Don’t worry, we made him put down the rhyming dictionary before explaining what’s so great about Roku’s heavily discounted stock.
Roku’s financial fortress stands tall
Anders Bylund (Roku): The market is essentially throwing the market-leading baby out with the dirty bathwater. Today, Roku’s software powers 43% of all smart TV sets sold in North America. No other company can command a double-digit market share. The company will then take the lessons learned from this market-defining performance on a world tour. Roku’s international expansion is off to a great start in vibrant markets like Germany, Great Britain and Brazil. I realize that one-size-fits-all solutions don’t really work for everyone, and that a few countries may prefer another smart media platform in the long run. Still, Roku’s long-term global addressable market is measured in billions of households.
Meanwhile, investors lost patience with Roku stock two years ago. Digital advertising accounts for a significant portion of the company’s revenue, and that market entered a global downturn in 2021. As a result, Roku shares are currently trading 83% below their all-time highs.

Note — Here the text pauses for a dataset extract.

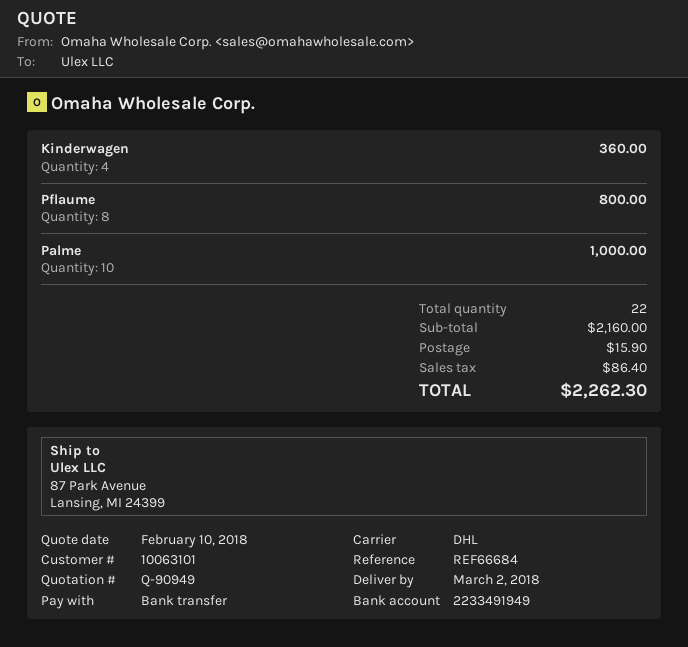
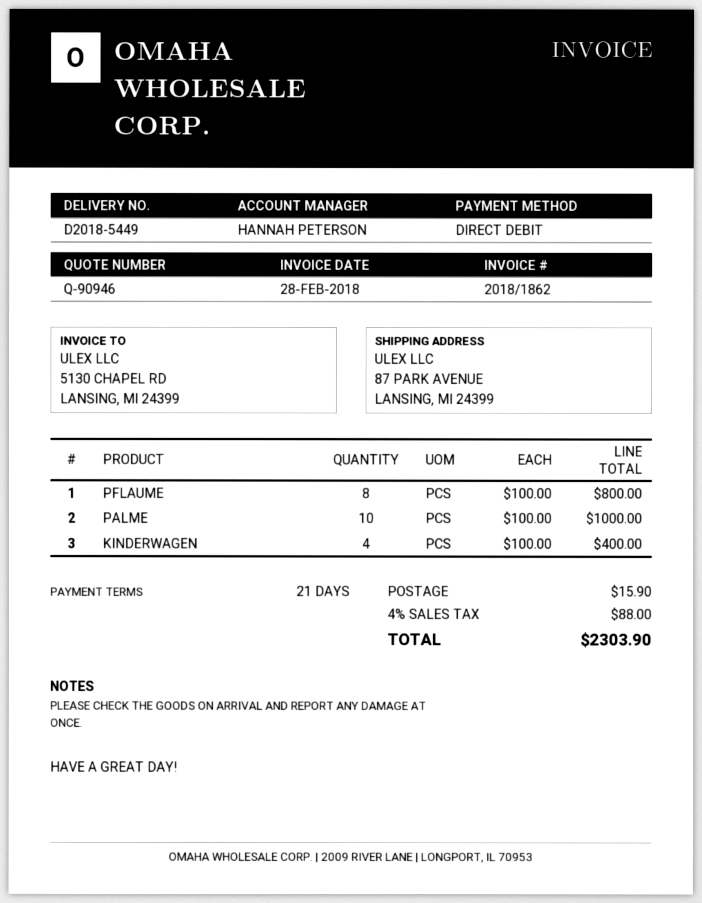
quote number: Q-90949 -> Q-90946
payment method: bank transfer -> direct debit
Kinderwagen: 4 for 360.00 -> 4 for 400.00
tax: 86.40 -> 88.00
total: 2262.30 -> 2303.90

This massive discrepancy between great business prospects and cheap stock prices is quite surprising. The stock trades at 3.4 times after-sales price, 4.3 times Roku’s book value and 6.3 times the company’s cash reserves. All these numbers put Roku in the value investing corner of Wall Street.
And the advertising slowdown is once again showing signs of better days ahead. Roku’s revenue growth took a breather in the fall of 2022 and spring of 2023, but came back to life in the recent second quarter update:
And did I mention Roku’s robust cash reserves? I think so, but let’s get back to that brilliant source. The company is leaning on a $1.7 billion pile of cash, and Roku’s balance sheet has no long-term debt. Nil. Nada. Zilch. This company is well equipped to weather even a long and painful storm, but the cloudy sky is already clearing.
Long story short: Roku is a future media giant whose stock has fallen on hard times lately. This has been my favorite stock to buy for almost two years, and it’s still a great buy.
This defeated growth stock has a major upside
Keith Noonan (SentinelOne): SentinelOne has seen volatile trading since its initial public offering (IPO) in June 2021. The cybersecurity specialist’s share price soared and saw strong gains in the following months as excitement about growth stocks shaped the market.
But when macroeconomic pressures hit and the company’s revenue growth slowed, momentum for the stock disappeared. Today, the stock is trading about 78% lower than the price level it reached in November 2021.
SentinelOne provides a cybersecurity platform that uses artificial intelligence to protect hardware devices, cloud networks and data containers from attacks. Although the company’s revenue growth has slowed in recent quarters, it still managed to increase revenue 46% year over year to $149.4 million in the second quarter. Even as many companies pull back on their growth initiatives due to the economic uncertainty ahead, SentinelOne has continued to grow its revenue and customer base at a healthy rate.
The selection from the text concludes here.